Member of the Chamber of Representatives
- Incumbent
- Assumed office 9 June 2024
- Constituency: West Flanders

Personal details
- Born: 30 September 1988 (age 37) Tremelo, Belgium
- Party: Workers' Party of Belgium
- Alma mater: Ghent University

= Natalie Eggermont =

Belgian politician (born 1988)

Natalie Eggermont (born 30 September 1988) is a Belgian physician, politician and member of the Chamber of Representatives. A member of the Workers' Party of Belgium, she has represented West Flanders since June 2024.

Eggermont was born on 30 September 1988 in Tremelo, Leuven. She studied medicine at Ghent University and trained to be an emergency physician at the University Hospital Brussels (AZ-VUB). She later worked as an emergency physician at Delta General Hospital (AZ Delta).

Eggermont became involved in climate activism whilst studying at Ghent University and was chairwoman of Climate Express. She organised the climate train to Warsaw for COP19 in 2013 and performed at the first Ecopolis at COP 21 in 2015. She is the author of Climate Express : Sporen van verandering (2015).

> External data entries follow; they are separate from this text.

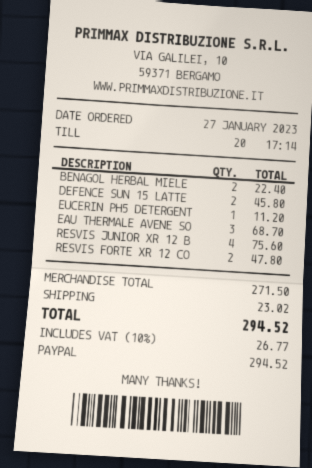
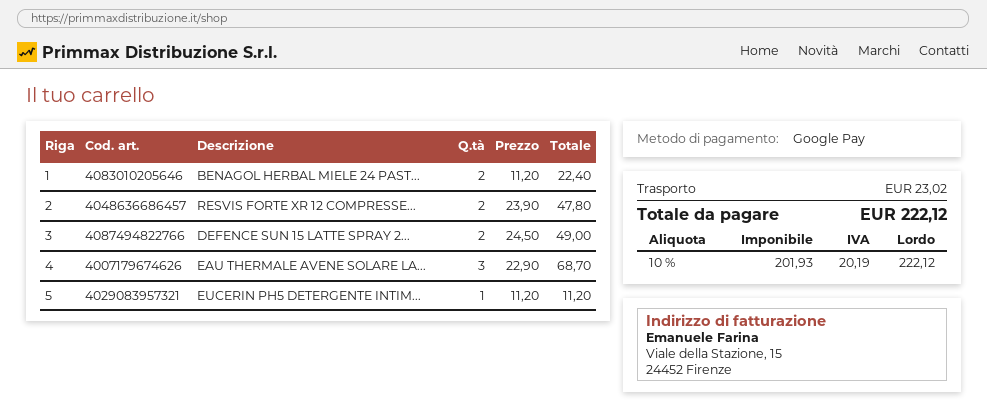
payment method: PayPal -> Google Pay
DEFENCE SUN 15 LATTE: 2 for 45.80 -> 2 for 49.00
RESVIS JUNIOR XR 12 B: 4 for 75.60 -> none
tax: 10% = 26.77 -> 10% = 20.19
total: 294.52 -> 222.12

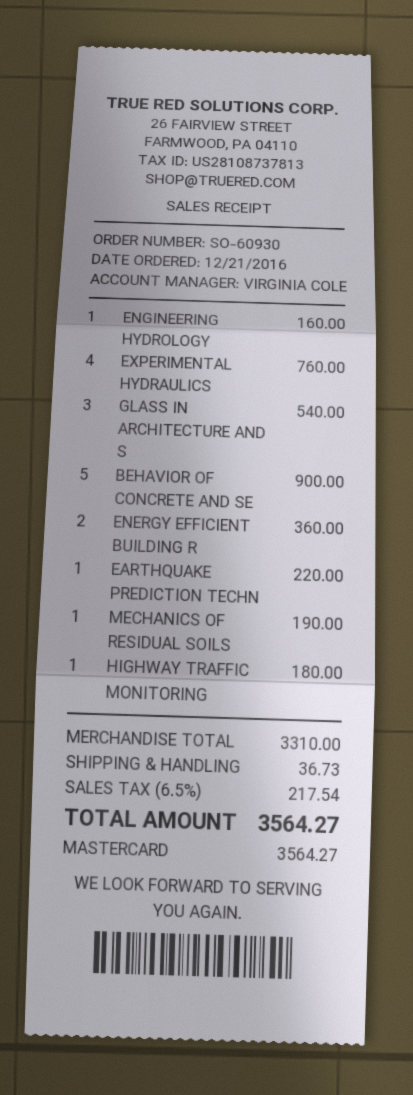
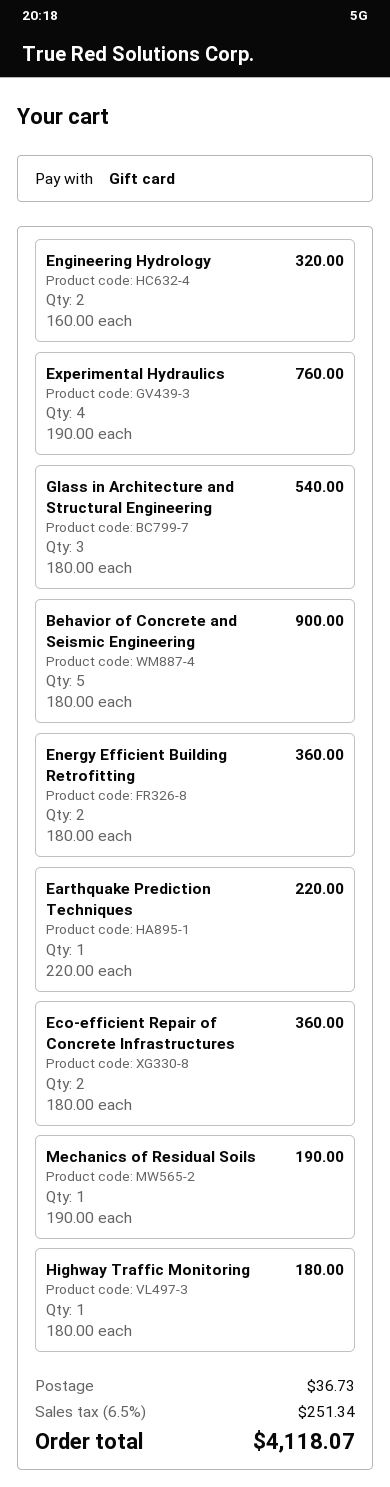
payment method: Mastercard -> gift card
ENGINEERING HYDROLOGY: 1 for 160.00 -> 2 for 320.00
Eco-efficient Repair of Concrete Infrastructures: none -> 2 for 360.00
tax: 6.5% = 217.54 -> 6.5% = 251.34
total: 3564.27 -> 4118.07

Eggermont contested the 2018 local election as the Workers' Party of Belgium (PVDA)'s fourth placed candidate for the municipal council in Kortrijk but the party failed to win any seats in the municipality. She contested the 2019 regional elections as the PVDA'a first placed candidate for the Flemish Parliament in West Flanders but the party failed to win any seats in the constituency. She was elected to the Chamber of Representatives at the 2024 federal election.

Eggermont has two children and lives in Kortrijk.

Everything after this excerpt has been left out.